I was diagnosed with polycythaemia ruba vera and essential thrombocythaemia five years ago. This was due to a blood test for something totally different and a complete fluke. A number of friends said I had looked very red and not well and I also had some health issues which I didn’t associate with the condition. However without the blood test I would never have known, and as I understand, was at risk of heart attack or stroke.
Unfortunately I went on the internet and saw on some websites that I’d probably have 8 to 12 years to live. My consultant told me this was rubbish and once the complaint was managed I shouldn’t worry about such things. It was only later when I saw another internet site, I understood that the reason for this prognosis was people didn’t usually get these conditions until they were in their later years and therefore maybe only had about 10 years to live anyway. As I was only 48 when diagnosed this was good news!

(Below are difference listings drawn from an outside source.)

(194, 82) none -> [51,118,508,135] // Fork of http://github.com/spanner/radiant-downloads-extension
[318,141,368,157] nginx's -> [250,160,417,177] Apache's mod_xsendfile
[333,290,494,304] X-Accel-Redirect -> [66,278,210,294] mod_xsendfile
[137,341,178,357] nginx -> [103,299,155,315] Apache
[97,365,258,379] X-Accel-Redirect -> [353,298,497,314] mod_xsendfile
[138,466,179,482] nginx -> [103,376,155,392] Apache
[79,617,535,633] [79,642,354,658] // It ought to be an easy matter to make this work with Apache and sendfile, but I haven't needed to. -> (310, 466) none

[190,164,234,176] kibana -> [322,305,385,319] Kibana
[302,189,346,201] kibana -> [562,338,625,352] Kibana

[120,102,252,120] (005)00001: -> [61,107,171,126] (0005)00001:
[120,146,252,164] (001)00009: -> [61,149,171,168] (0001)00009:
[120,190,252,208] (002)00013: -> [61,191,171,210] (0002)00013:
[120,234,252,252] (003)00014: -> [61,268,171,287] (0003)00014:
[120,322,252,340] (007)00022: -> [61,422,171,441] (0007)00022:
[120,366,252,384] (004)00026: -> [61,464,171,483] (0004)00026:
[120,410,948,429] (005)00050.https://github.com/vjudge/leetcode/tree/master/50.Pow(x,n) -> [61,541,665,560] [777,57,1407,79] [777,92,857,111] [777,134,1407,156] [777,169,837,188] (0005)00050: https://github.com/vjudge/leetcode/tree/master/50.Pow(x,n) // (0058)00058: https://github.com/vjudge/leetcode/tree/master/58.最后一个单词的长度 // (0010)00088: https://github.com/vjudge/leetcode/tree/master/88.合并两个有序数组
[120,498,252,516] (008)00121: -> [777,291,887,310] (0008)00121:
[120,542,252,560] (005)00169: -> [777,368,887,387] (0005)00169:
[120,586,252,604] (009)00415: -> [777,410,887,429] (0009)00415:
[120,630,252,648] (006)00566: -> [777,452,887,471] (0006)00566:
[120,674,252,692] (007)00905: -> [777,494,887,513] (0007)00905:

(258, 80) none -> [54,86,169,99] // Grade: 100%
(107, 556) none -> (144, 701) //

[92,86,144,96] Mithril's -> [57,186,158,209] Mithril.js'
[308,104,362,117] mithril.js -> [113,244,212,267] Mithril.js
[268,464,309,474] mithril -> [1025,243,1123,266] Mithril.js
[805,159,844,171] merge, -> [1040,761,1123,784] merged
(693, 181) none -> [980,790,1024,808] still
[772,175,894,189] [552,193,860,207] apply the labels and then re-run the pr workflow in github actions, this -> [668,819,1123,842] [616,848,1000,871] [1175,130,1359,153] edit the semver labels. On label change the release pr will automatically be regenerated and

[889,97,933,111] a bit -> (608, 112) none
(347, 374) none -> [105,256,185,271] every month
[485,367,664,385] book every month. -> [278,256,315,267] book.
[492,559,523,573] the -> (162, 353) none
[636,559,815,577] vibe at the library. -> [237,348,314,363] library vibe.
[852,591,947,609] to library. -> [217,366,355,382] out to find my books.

I had a number of months with blood being taken, but since then, most of the time my complaint has been managed with Hydroxycarbomide and aspirin. More recently I have had some venesections as my red counts and haematocrit randomly rises now and again. At first I was very frightened and concerned, but over time this has eased somewhat, largely due to the great staff at the NHS hospital I attend, who look after me with great care.
There are still times when I feel unlucky, or a little depressed about my condition, but overall I feel blessed that through good fortune it was discovered. I am currently in training for a half marathon, and still sometimes play cricket (very badly), and I have to be a little careful as I bruise so easily.
5 years on from initial diagnosis I live a happy normal life with the love and support of my fantastic wife, who happens to be a trained phlebotomist and sometimes takes my bloods. I also have 2 grown up kids, who are training for a half marathon to raise money for MPN Voice.